■ Exercise instructions
Down to the last line, print the entries below exactly, and keep every picture out of the copy.

[Stored dataset items]

★ ★ ★ ★

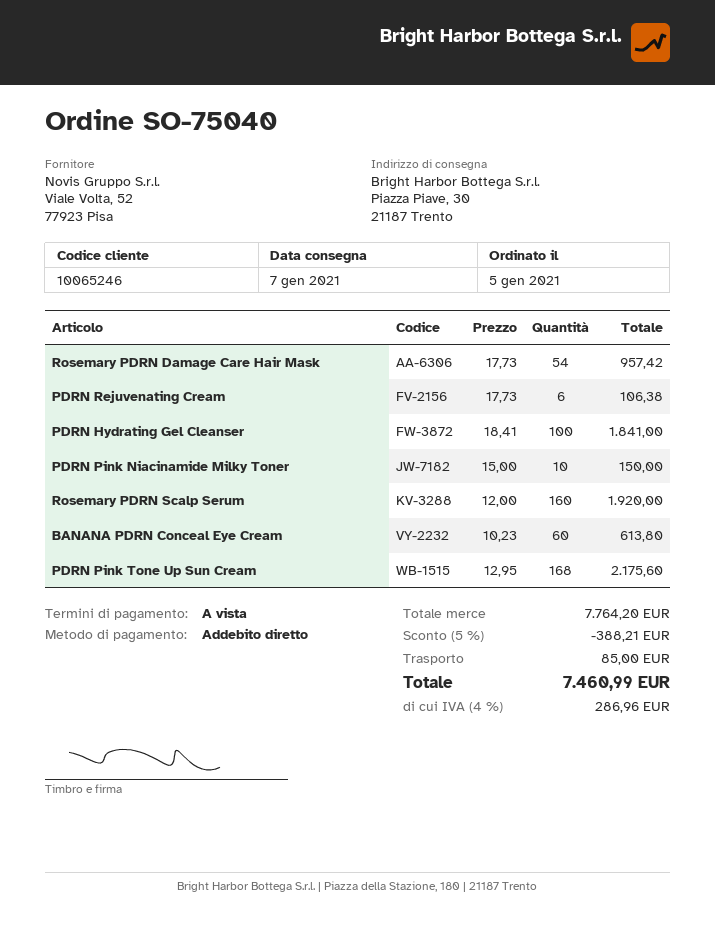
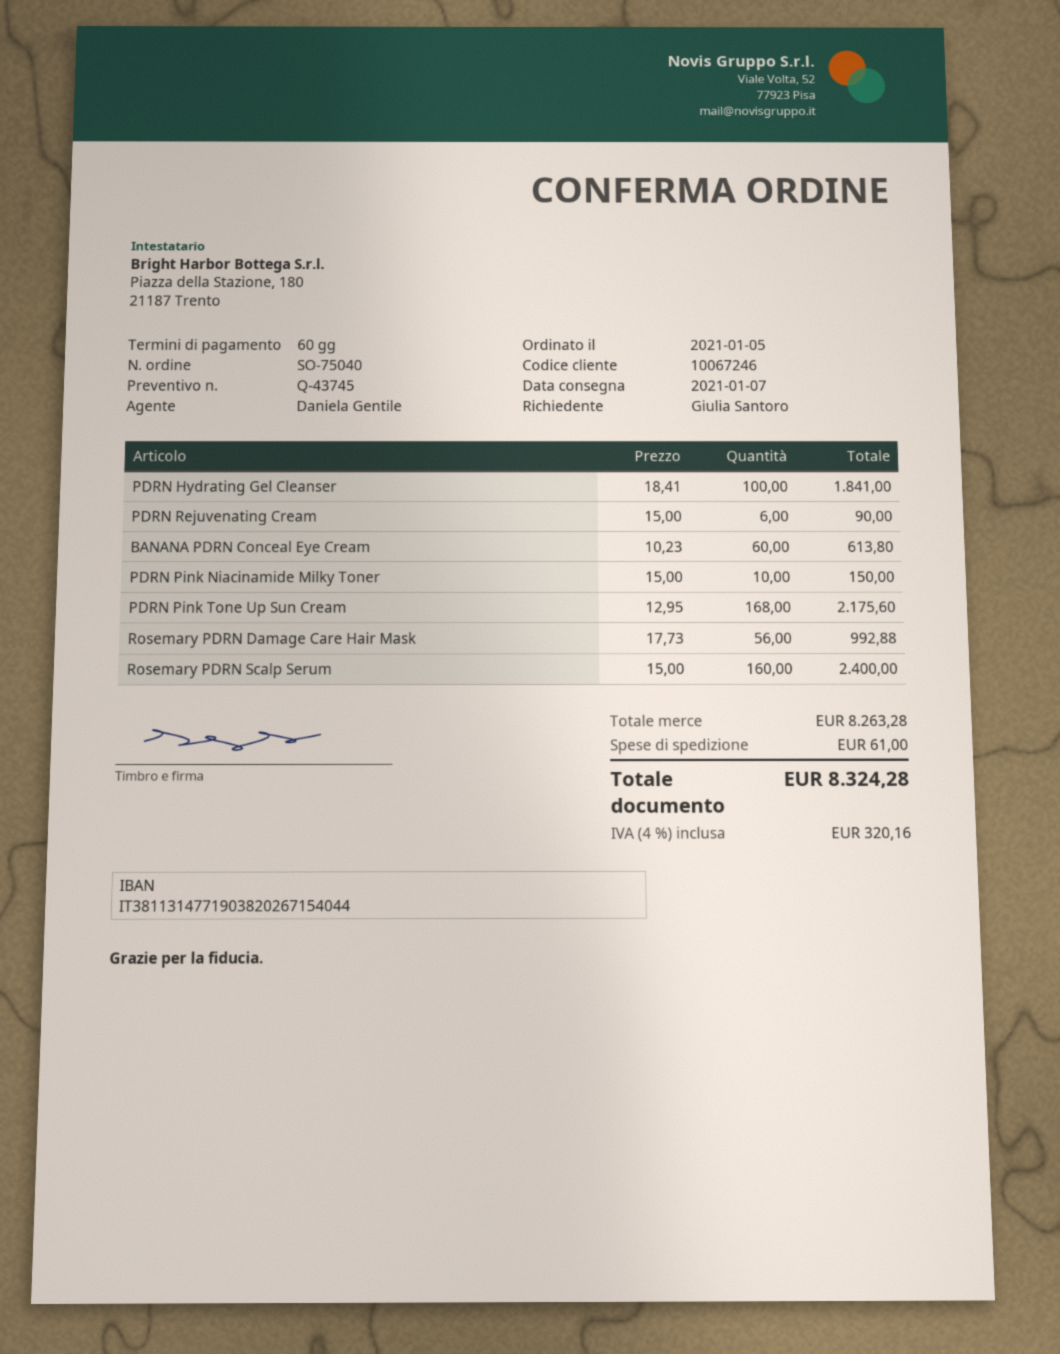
payment terms: on receipt -> 60 days
customer number: 10065246 -> 10067246
Rosemary PDRN Damage Care Hair Mask: 54 x 17.73 = 957.42 -> 56 x 17.73 = 992.88
PDRN Rejuvenating Cream: 6 x 17.73 = 106.38 -> 6 x 15.00 = 90.00
Rosemary PDRN Scalp Serum: 160 x 12.00 = 1920.00 -> 160 x 15.00 = 2400.00
subtotal: 7764.20 -> 8263.28
discount: 5% = 388.21 -> none
shipping: 85.00 -> 61.00
tax: 4% = 286.96 -> 4% = 320.16
total: 7460.99 -> 8324.28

★ ★ ★ ★

■ Result for this task
payment terms: on receipt -> 60 days
customer number: 10065246 -> 10067246
Rosemary PDRN Damage Care Hair Mask: 54 x 17.73 = 957.42 -> 56 x 17.73 = 992.88
PDRN Rejuvenating Cream: 6 x 17.73 = 106.38 -> 6 x 15.00 = 90.00
Rosemary PDRN Scalp Serum: 160 x 12.00 = 1920.00 -> 160 x 15.00 = 2400.00
subtotal: 7764.20 -> 8263.28
discount: 5% = 388.21 -> none
shipping: 85.00 -> 61.00
tax: 4% = 286.96 -> 4% = 320.16
total: 7460.99 -> 8324.28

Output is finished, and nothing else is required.